* Problem details: Could you return all of the records exactly, minus their images?

* Data to process:

━━━━━━━━━━━━━━━━━━━━━━━━━━━━━━

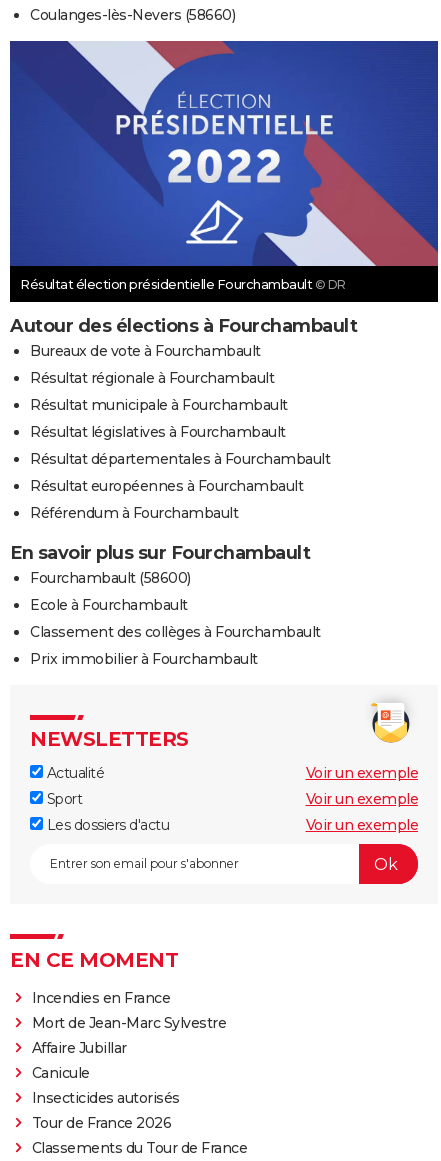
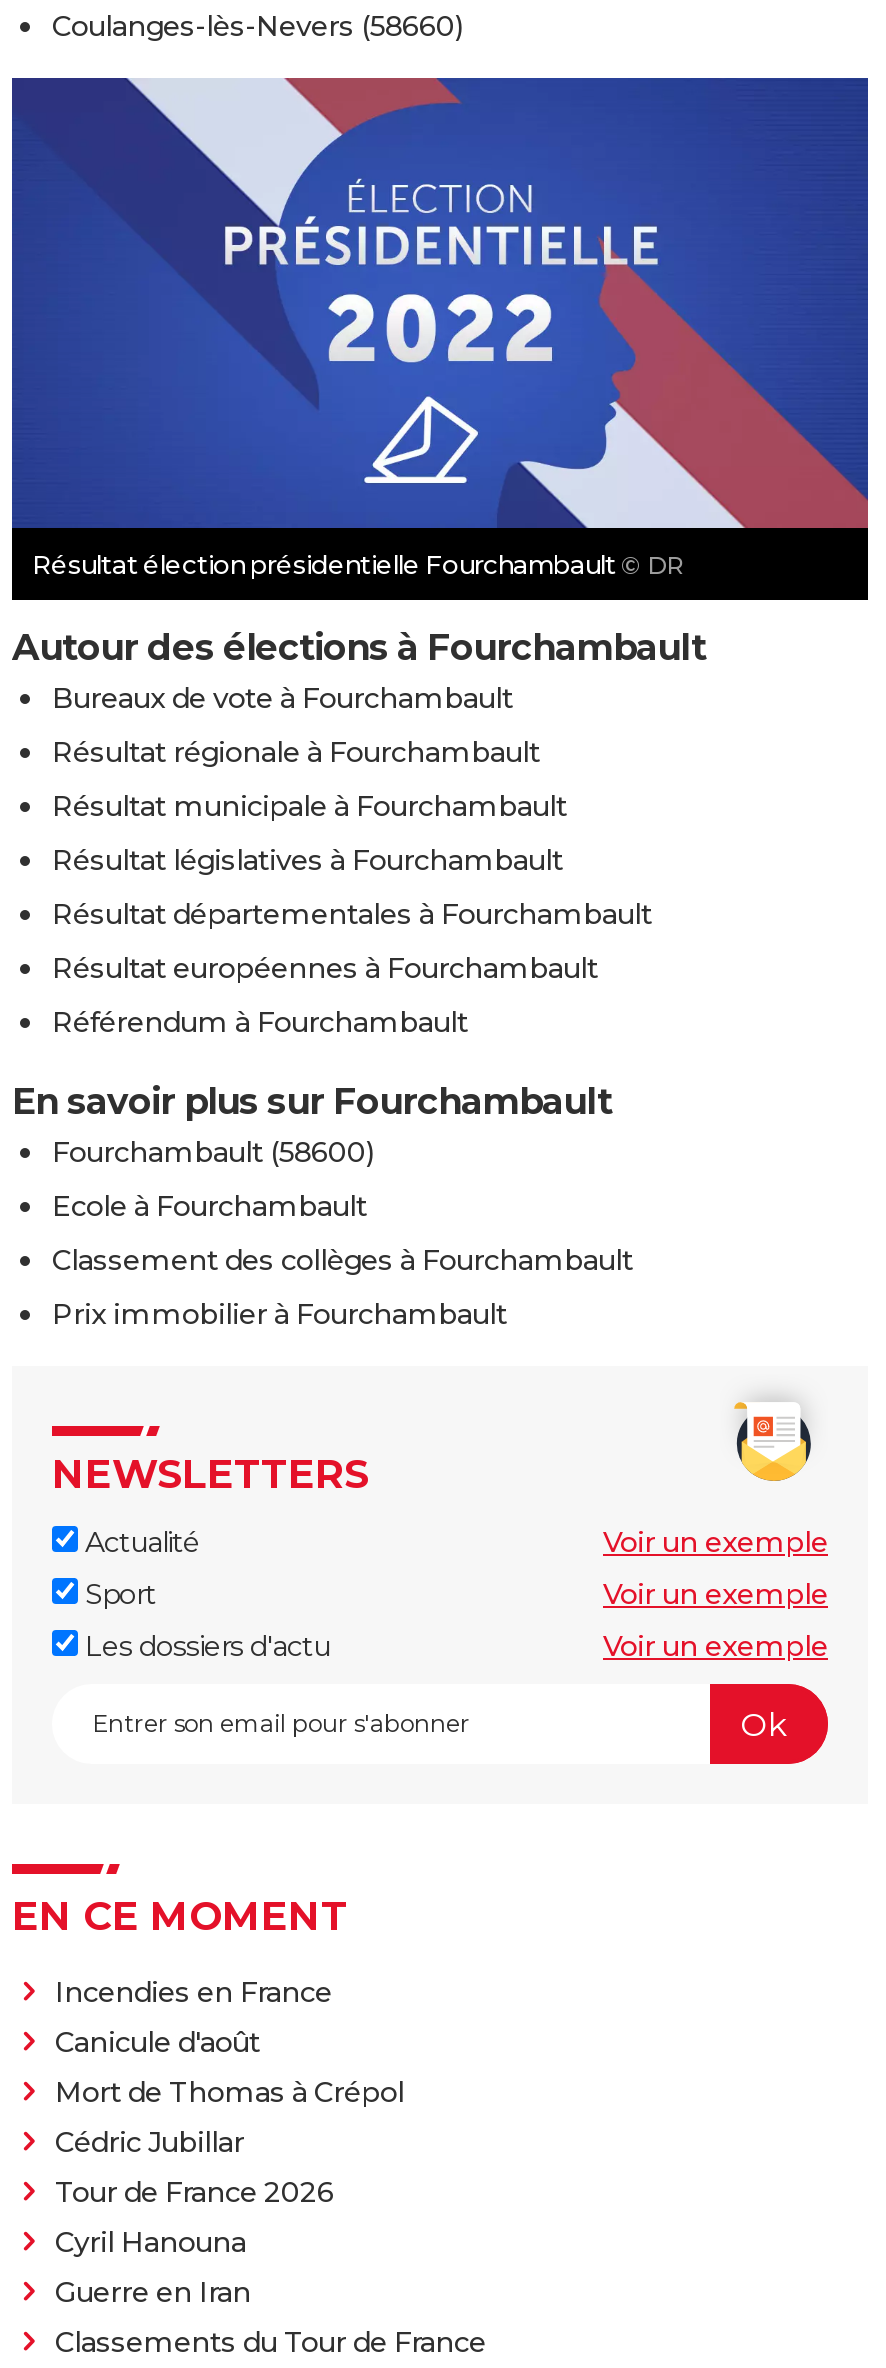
- Mort de Jean-Marc Sylvestre
- Affaire Jubillar
- Canicule
- Insecticides autorisés
+ Canicule d'août
+ Mort de Thomas à Crépol
+ Cédric Jubillar

moved up: Tour de France 2026

+ Cyril Hanouna
+ Guerre en Iran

━━━━━━━━━━━━━━━━━━━━━━━━━━━━━━

* Result for this task:
- Mort de Jean-Marc Sylvestre
- Affaire Jubillar
- Canicule
- Insecticides autorisés
+ Canicule d'août
+ Mort de Thomas à Crépol
+ Cédric Jubillar

moved up: Tour de France 2026

+ Cyril Hanouna
+ Guerre en Iran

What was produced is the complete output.